The lume matches the dials/hands. BG W9 and C3.


----------



## Dent99

Yao said:


> The lume matches the dials/hands. BG W9 and C3.


Could I just ask why the lume dots are placed differently on the two bezels?

I just wondered as I am torn between picking green/blue lume.... I think the green dot that sticks out looks horrible and I worry might get knocked off/banged, wheras recessed 'blue' dot on the second image looks MUCH nicer (and professional), so may sway me despite what colour I want the indices.

Also, as the manufacturer who poured over countless reference images of the original Rolex, which lume colour looks the most 'original' in your opinion?

Am I right in assuming a tritum watch would look white in daylight (BGW9) and glow green (C3) in dark conditions? I have never had a tritum watch and looking at vintage Rolex's with dead lume and heavy patina offers me no clarification!

Thanks for posting the images, I think they are the best yet - they really show off the gilt dial and hands.


----------



## Malyel

Yao said:


> Screwed in.


Cool, looks good. :-!

Just to confirm, the gilt dial date/no date and gilt hands will be available in both C3 (green) lume and BGW9 (white) lume?


----------



## TheDude

Bravo Bill.

The straight-on shot with the crown is excellent. Glad to hear that it's screwed in - very good!

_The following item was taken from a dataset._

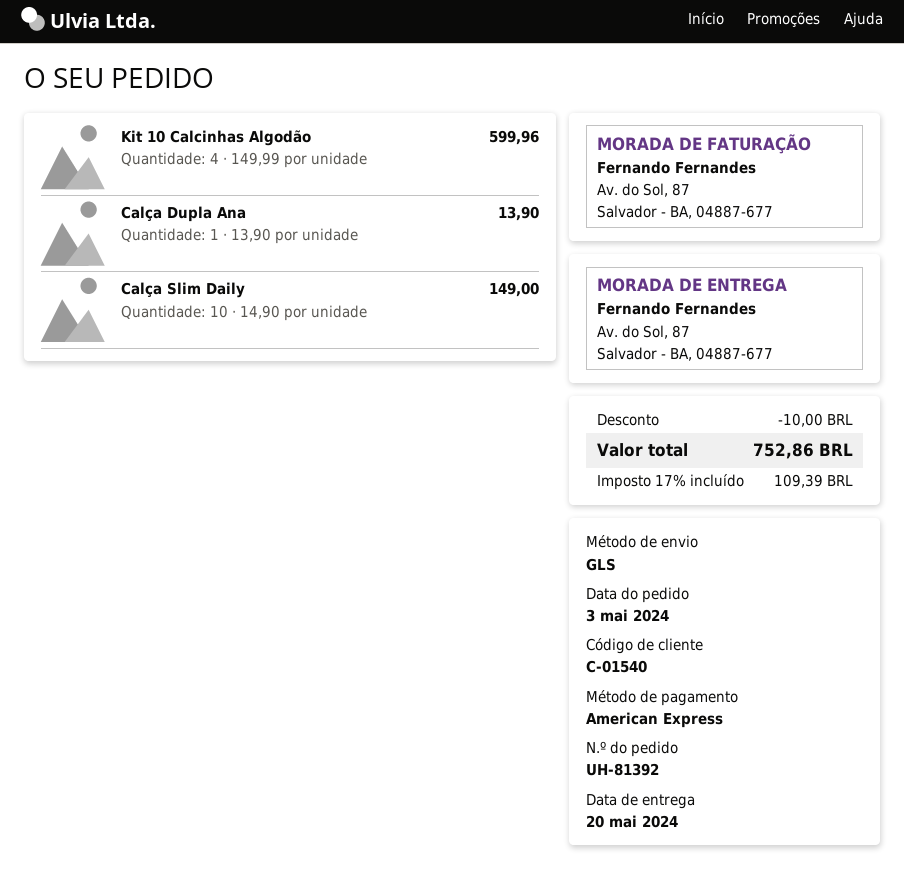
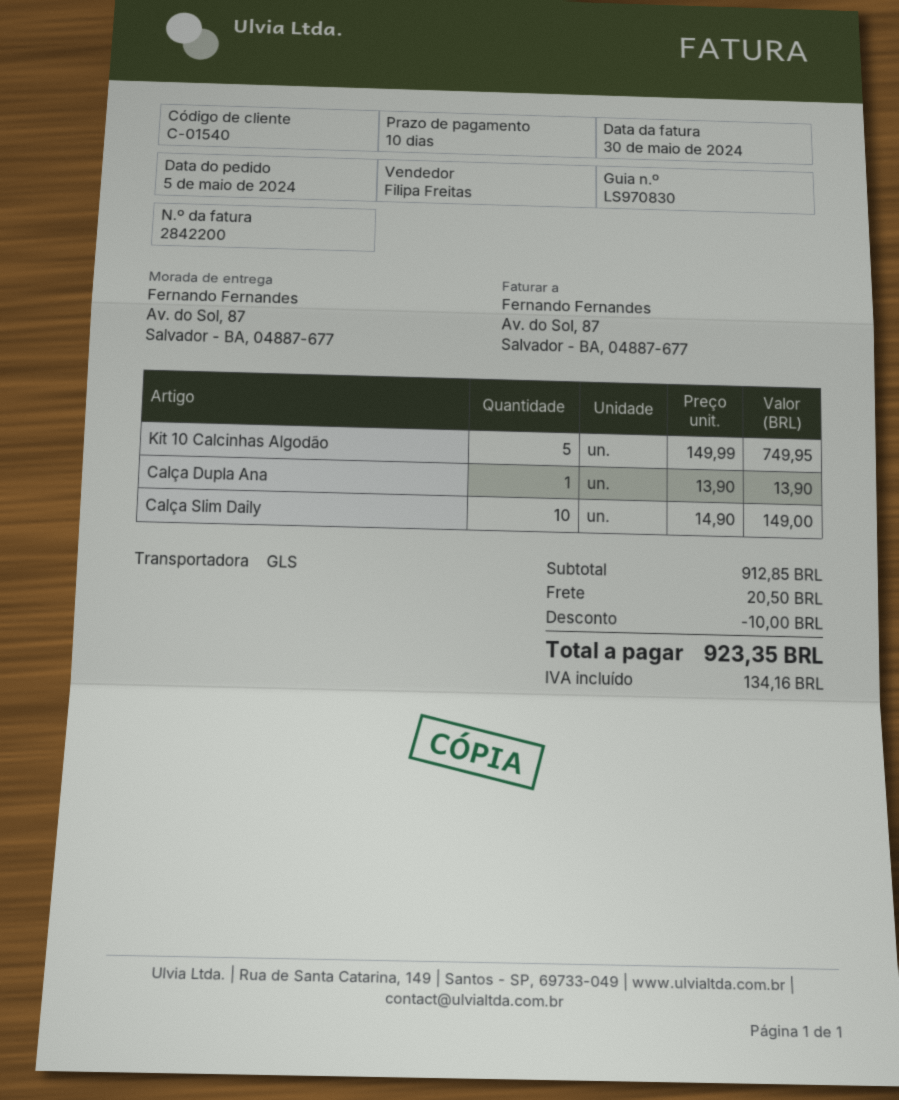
order date: 2024-05-03 -> 2024-05-05
Kit 10 Calcinhas Algodão: 4 x 149.99 = 599.96 -> 5 x 149.99 = 749.95
shipping: none -> 20.50
tax: 109.39 -> 134.16
total: 752.86 -> 923.35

As someone who largely tuned out from the lume discussion, is the C3 supposed to be more period-accurate?

I like them both, but the C3 seems to blend better with the gilt. Is that the intent?


----------



## TheDude

Dent99 said:


> Could I just ask why the lume dots are placed differently on the two bezels?
> 
> I just wondered as I am torn between picking green/blue lume.... I think the green dot that sticks out looks horrible and I worry might get knocked off/banged, wheras recessed 'blue' dot on the second image looks MUCH nicer (and professional), so may sway me despite what colour I want the indices.


A Rolex "pearl" actually sticks out, and is pretty deep if you've ever seen one outside of a bezel insert. I wonder if these Kingston "pearls" are made independently of the inserts and installed by Bill?



Dent99 said:


> Also, as the manufacturer who poured over countless reference images of the original Rolex, which lume colour looks the most 'original' in your opinion?
> 
> Am I right in assuming a tritum watch would look white in daylight (BGW9) and glow green (C3) in dark conditions? I have never had a tritum watch and looking at vintage Rolex's with dead lume and heavy patina offers me no clarification!


My 1680 (tritium) has very light patina and is an eggshell/ivory. It doesn't glow so I have no idea what it would look like.

On some of the more babied safe queens, the dials can be almost pure white like this DRSD below (not mine).










The watch second from the left is my 1680, from 1973. You can see the tritium markers are not very dark, but that's pretty normal for the MkVI dials.


----------



## JDS (Ohio)

Coo-oool! |> I'm leaning more now to the BG W9 lume, the C3 looks awfully greenish in that shot, but haven't made up my mind on gilt vs silver hands. Does anyone know of a definitive answer on which was correct back in the day?

Also, will the bezel lume pip be that small one on the BG W9 pictured, or the larger size as shown on the C3 photo?

John


----------



## rmasso

Wow, all I can say is wow. Every picture I look at of this watch gets better and better. Am definitely gonna try and buy a second one.


----------



## 66Cooper

Oh my lord these look good!!!


----------



## jlacy76

Wonderful!


----------



## sfglenrock

Thanks for the pics, Bill. Great shots. I've never been a fan of green lume so I think I can at least make one decision. The gilt dial with gilt hands does look amazing. This is getting more exciting. I may have to photoshop a few of the options so I can actually make a decision.


----------



## es335

Is the black dial matte or glossy? Hard to tell from the pics.


----------



## 66Cooper

The dials are in both gloss and matte. The gilt dials are gloss and the no-gilt is matte.


----------



## racerx454

*What color is the AR coating?*

Howdy Bill,

I _think_ I detect a bluish tint to the sapphire crystal in both examples. If an anti-reflecting coating is present on the crystal, what color is it?

I'm undecided on lume preference, particularly in the context of the SLN C3 lume appearing greener in person than in the photographs. At this point, I would agree that the SLN C3 version looks more vintage.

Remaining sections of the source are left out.